## ACTIVITY
Transcribe the records exactly from the line with "discount: 679.64 -> 638.90" to the end, both included.

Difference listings
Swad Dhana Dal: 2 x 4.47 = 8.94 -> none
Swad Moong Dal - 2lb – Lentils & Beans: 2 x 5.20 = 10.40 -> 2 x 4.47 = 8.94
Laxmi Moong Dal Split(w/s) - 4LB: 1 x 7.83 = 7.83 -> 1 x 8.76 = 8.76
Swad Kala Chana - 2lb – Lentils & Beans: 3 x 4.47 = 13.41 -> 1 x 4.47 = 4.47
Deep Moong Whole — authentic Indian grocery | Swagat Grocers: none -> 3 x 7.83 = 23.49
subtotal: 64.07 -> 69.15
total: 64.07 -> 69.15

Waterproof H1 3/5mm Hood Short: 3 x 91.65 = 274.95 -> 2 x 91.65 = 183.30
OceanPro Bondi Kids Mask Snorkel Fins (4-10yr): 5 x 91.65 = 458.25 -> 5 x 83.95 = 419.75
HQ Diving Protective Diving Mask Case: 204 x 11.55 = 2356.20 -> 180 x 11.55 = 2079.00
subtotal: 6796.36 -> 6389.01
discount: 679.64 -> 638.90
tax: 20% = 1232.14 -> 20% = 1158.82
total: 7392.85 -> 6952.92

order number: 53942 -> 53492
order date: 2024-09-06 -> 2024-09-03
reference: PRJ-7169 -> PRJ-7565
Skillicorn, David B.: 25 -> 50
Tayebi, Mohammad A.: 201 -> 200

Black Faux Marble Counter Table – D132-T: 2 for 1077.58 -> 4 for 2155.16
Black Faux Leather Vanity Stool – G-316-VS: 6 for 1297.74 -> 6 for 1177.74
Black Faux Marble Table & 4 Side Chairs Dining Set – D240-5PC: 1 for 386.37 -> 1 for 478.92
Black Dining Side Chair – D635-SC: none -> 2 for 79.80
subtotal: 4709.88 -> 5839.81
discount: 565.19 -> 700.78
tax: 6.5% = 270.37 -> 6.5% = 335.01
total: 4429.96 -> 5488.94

## SOLUTION FOR THIS TASK
discount: 679.64 -> 638.90
tax: 20% = 1232.14 -> 20% = 1158.82
total: 7392.85 -> 6952.92

order number: 53942 -> 53492
order date: 2024-09-06 -> 2024-09-03
reference: PRJ-7169 -> PRJ-7565
Skillicorn, David B.: 25 -> 50
Tayebi, Mohammad A.: 201 -> 200

Black Faux Marble Counter Table – D132-T: 2 for 1077.58 -> 4 for 2155.16
Black Faux Leather Vanity Stool – G-316-VS: 6 for 1297.74 -> 6 for 1177.74
Black Faux Marble Table & 4 Side Chairs Dining Set – D240-5PC: 1 for 386.37 -> 1 for 478.92
Black Dining Side Chair – D635-SC: none -> 2 for 79.80
subtotal: 4709.88 -> 5839.81
discount: 565.19 -> 700.78
tax: 6.5% = 270.37 -> 6.5% = 335.01
total: 4429.96 -> 5488.94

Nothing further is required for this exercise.